Le secteur bancaire américain est en effet plus concentré, plus efficace et domine de nombreux segments du marché, en particulier la banque d’investissement. Cependant, l’Europe semble prête à revenir dans la course : les taux d’intérêt sont en territoire positif, les excédents de capital accumulés au cours des dix dernières années sont redistribués aux actionnaires ou mis de côté pour de futures opérations de consolidation, le rendement des capitaux propres a été en moyenne supérieur à celui des banques américaines pendant plusieurs trimestres et nos responsables politiques ont recommencé à tenir compte de la compétitivité lorsqu’il s’agit de réformes réglementaires.
Comment l’Europe peut-elle rattraper son retard ?
Attention toutefois, les problèmes critiques demeurent. En 2025, l’écart macroéconomique continue de se creuser, même si l’Europe montre des signes de reprise potentielle avec les mesures de relance promises par l’Allemagne et l’UE, cette dernière pour la transition écologique.
En outre, la hausse du rendement des capitaux propres (ROE) des banques européennes à 12,3 % au deuxième trimestre 2025 (ABE), contre une moyenne de 11 % pour les 13 banques de l’indice Bankx aux États-Unis, est une performance de nature cyclique : sans réformes, un retour à des taux d’intérêt bas éroderait ces rendements, comme cela a été le cas entre 2010 et 2020, lorsque l’UE a enregistré une stagnation du ROE à 5 %.
Sur le plan réglementaire, le pragmatisme émerge enfin en Europe, mais avec un certain retard. La suspension de la FRTB jusqu’en 2027, annoncée par la Commission Européenne en juin 2025, évite de nouveaux chocs concurrentiels avec les États-Unis. La réforme de la titrisation pourrait également fournir aux banques européennes un outil de gestion budgétaire plus efficace que celui actuellement utilisé.
Cependant, les progrès réalisés dans le cadre de ces initiatives sont lents et l’Europe risque de perdre son récent avantage en termes de rentabilité.
Quelles différences avec les banques américaines ?

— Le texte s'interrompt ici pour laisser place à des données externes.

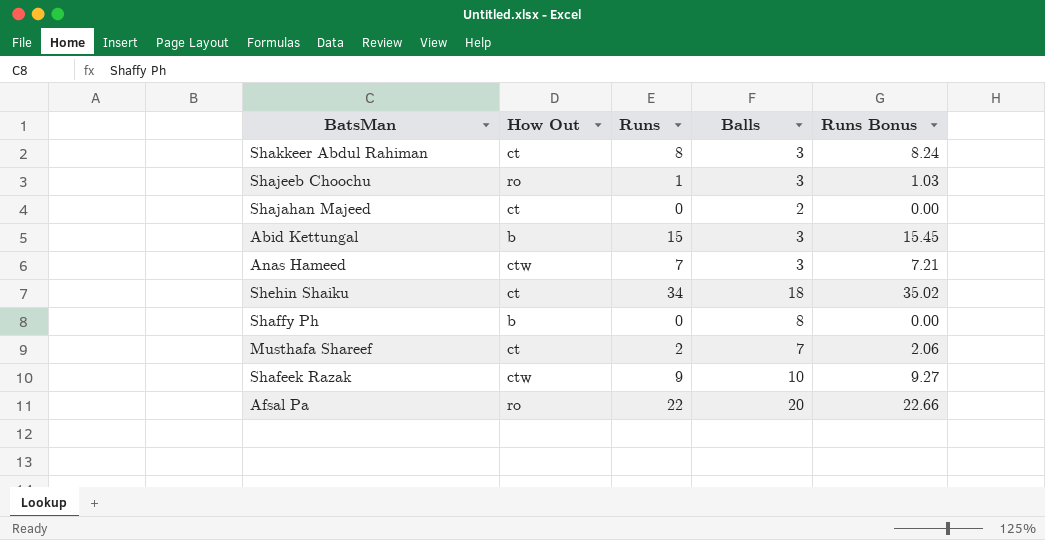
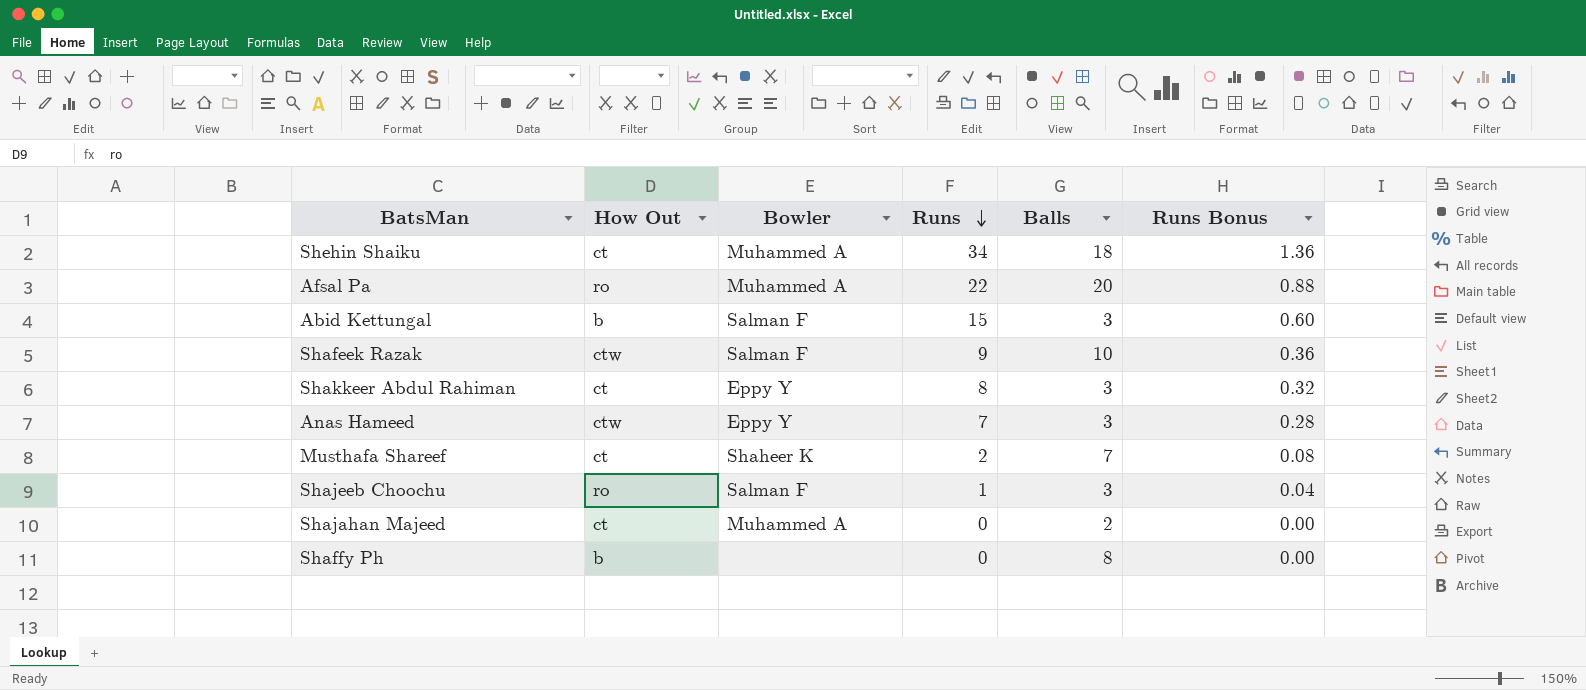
row order: none -> Runs descending
column Bowler | position: none -> 3
column Runs Bonus | formula: [Runs] * 1.03 -> [Runs] * 0.04

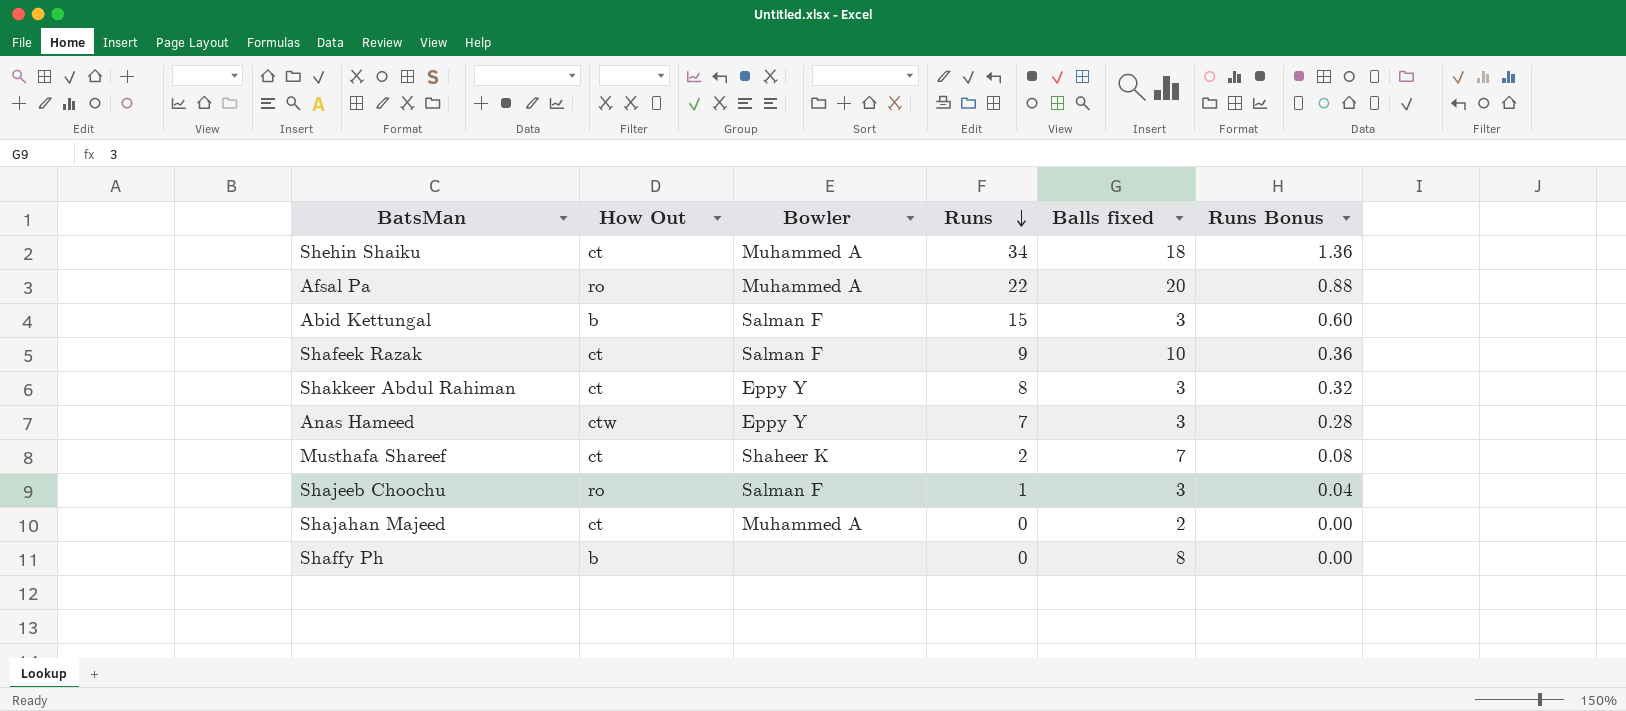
column name: Balls -> Balls fixed
Shafeek Razak | How Out: ctw -> ct

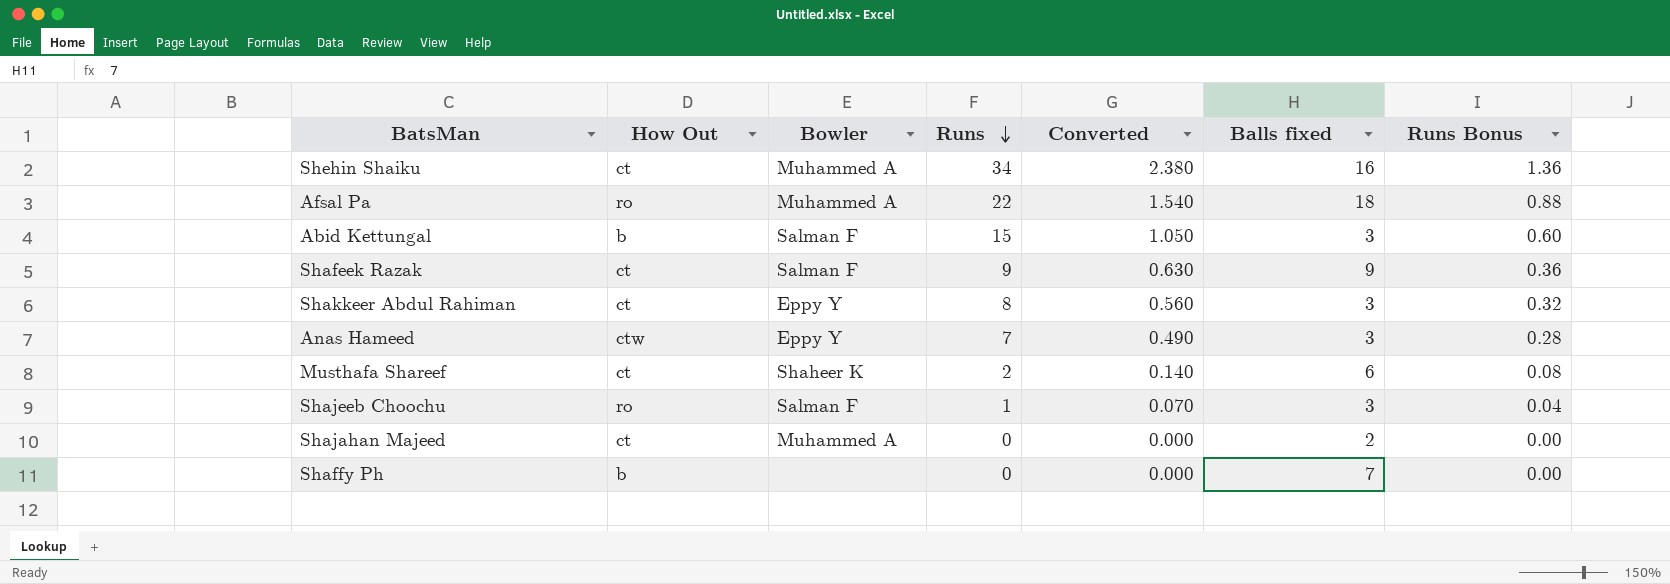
column Converted | formula: none -> [Runs] * 0.07
Shehin Shaiku | Balls fixed: 18 -> 16
Afsal Pa | Balls fixed: 20 -> 18
Shafeek Razak | Balls fixed: 10 -> 9
Musthafa Shareef | Balls fixed: 7 -> 6
Shaffy Ph | Balls fixed: 8 -> 7

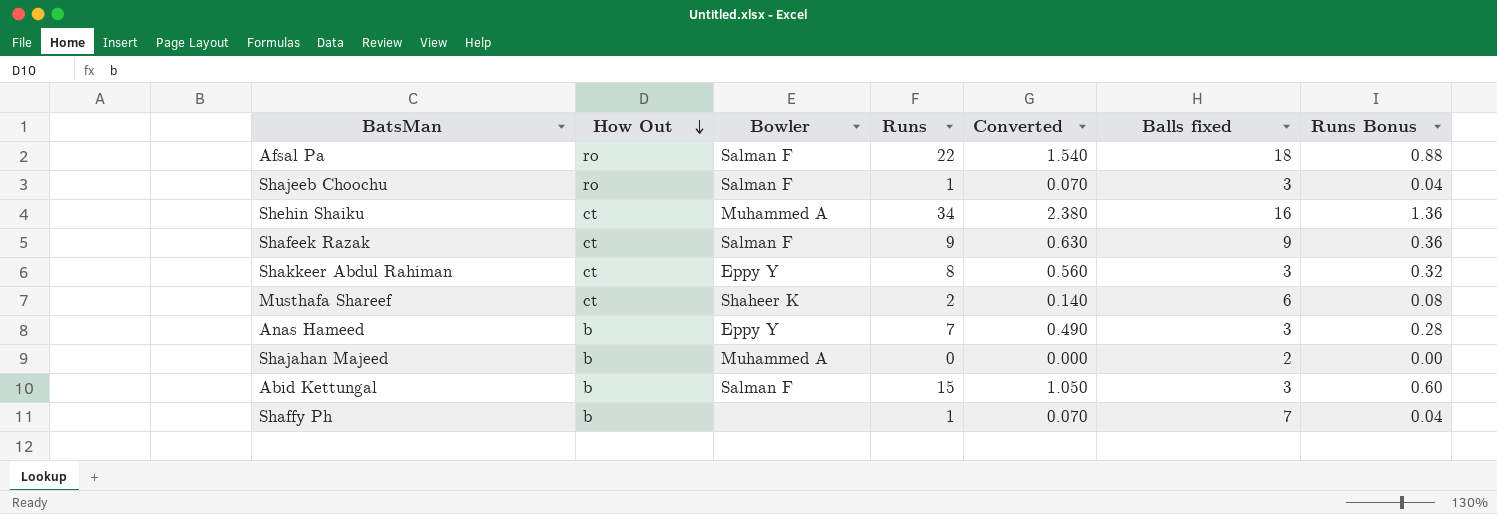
row order: Runs descending -> How Out descending
Afsal Pa | Bowler: Muhammed A -> Salman F
Anas Hameed | How Out: ctw -> b
Shajahan Majeed | How Out: ct -> b
Shaffy Ph | Runs: 0 -> 1
Shaffy Ph | Converted: 0.000 -> 0.070
Shaffy Ph | Runs Bonus: 0.00 -> 0.04

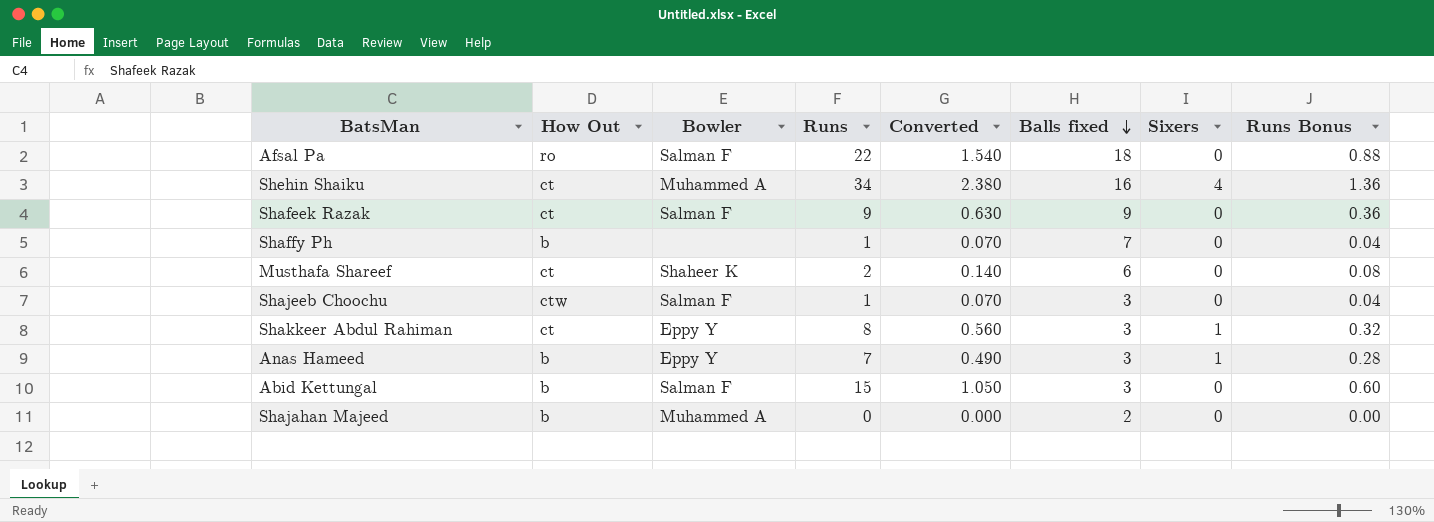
row order: How Out descending -> Balls fixed descending
column Sixers | position: none -> 7
Shajeeb Choochu | How Out: ro -> ctw

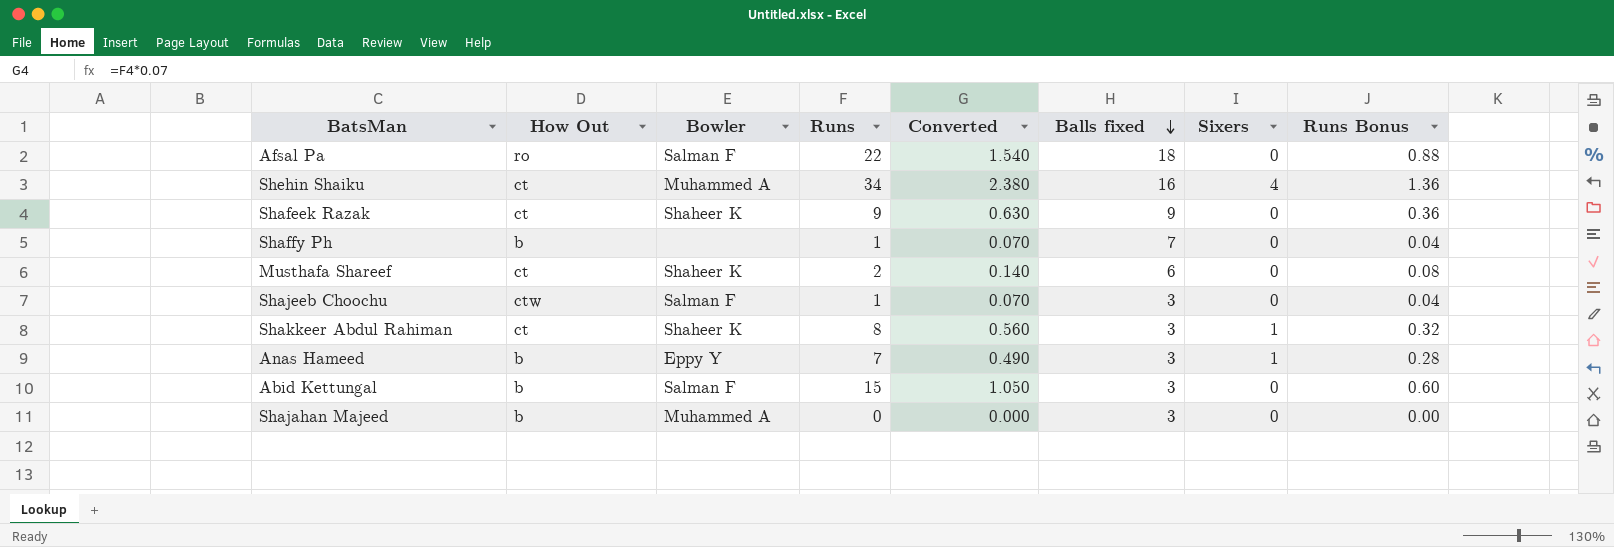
Shafeek Razak | Bowler: Salman F -> Shaheer K
Shakkeer Abdul Rahiman | Bowler: Eppy Y -> Shaheer K
Shajahan Majeed | Balls fixed: 2 -> 3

En ce qui concerne les risques, les banques européennes sont moins risquées et potentiellement plus résistantes aux chocs potentiels sur le crédit : c’est la contrepartie d’une réglementation plus stricte. Aux États-Unis, l’exposition au secteur immobilier commercial est élevée et celle aux institutions financières non bancaires, estimée à environ 300 milliards de dollars, est source de préoccupation depuis plusieurs trimestres en raison d’une série de faillites et de cas de fraude.
En Europe, cette exposition s’est avérée plus limitée, celle au secteur immobilier commercial représentant environ 10 % des prêts (contre 30 % aux États-Unis).
Le secteur bancaire européen est donc en pleine santé : ROE plus élevé, excédent de capital, profils moins risqués. Les récents plans de réforme du secteur sont très encourageants pour l’avenir. Mais malgré ces aspects positifs, l’Europe reste fragmentée et donc peu compétitive par rapport aux banques américaines, où la consolidation a été en grande partie achevée au cours de la dernière décennie.
Pour l’unification
L’Europe doit accélérer l’unification bancaire afin d’améliorer sa compétitivité par rapport aux géants américains et asiatiques. Cependant, nous devons nous débarrasser des anciens démons protectionnistes qui freinent la consolidation. Pensons aux restrictions sur le rapport prêts/dépôts, souvent imposées par les gouvernements pour forcer le financement interne de l’économie réelle.
L’Europe tirerait au contraire parti de l’accélération de réformes telles que la titrisation, qui permettent aux banques de mieux gérer les risques tout en continuant à financer l’économie. La titrisation est un instrument largement utilisé depuis longtemps aux États-Unis.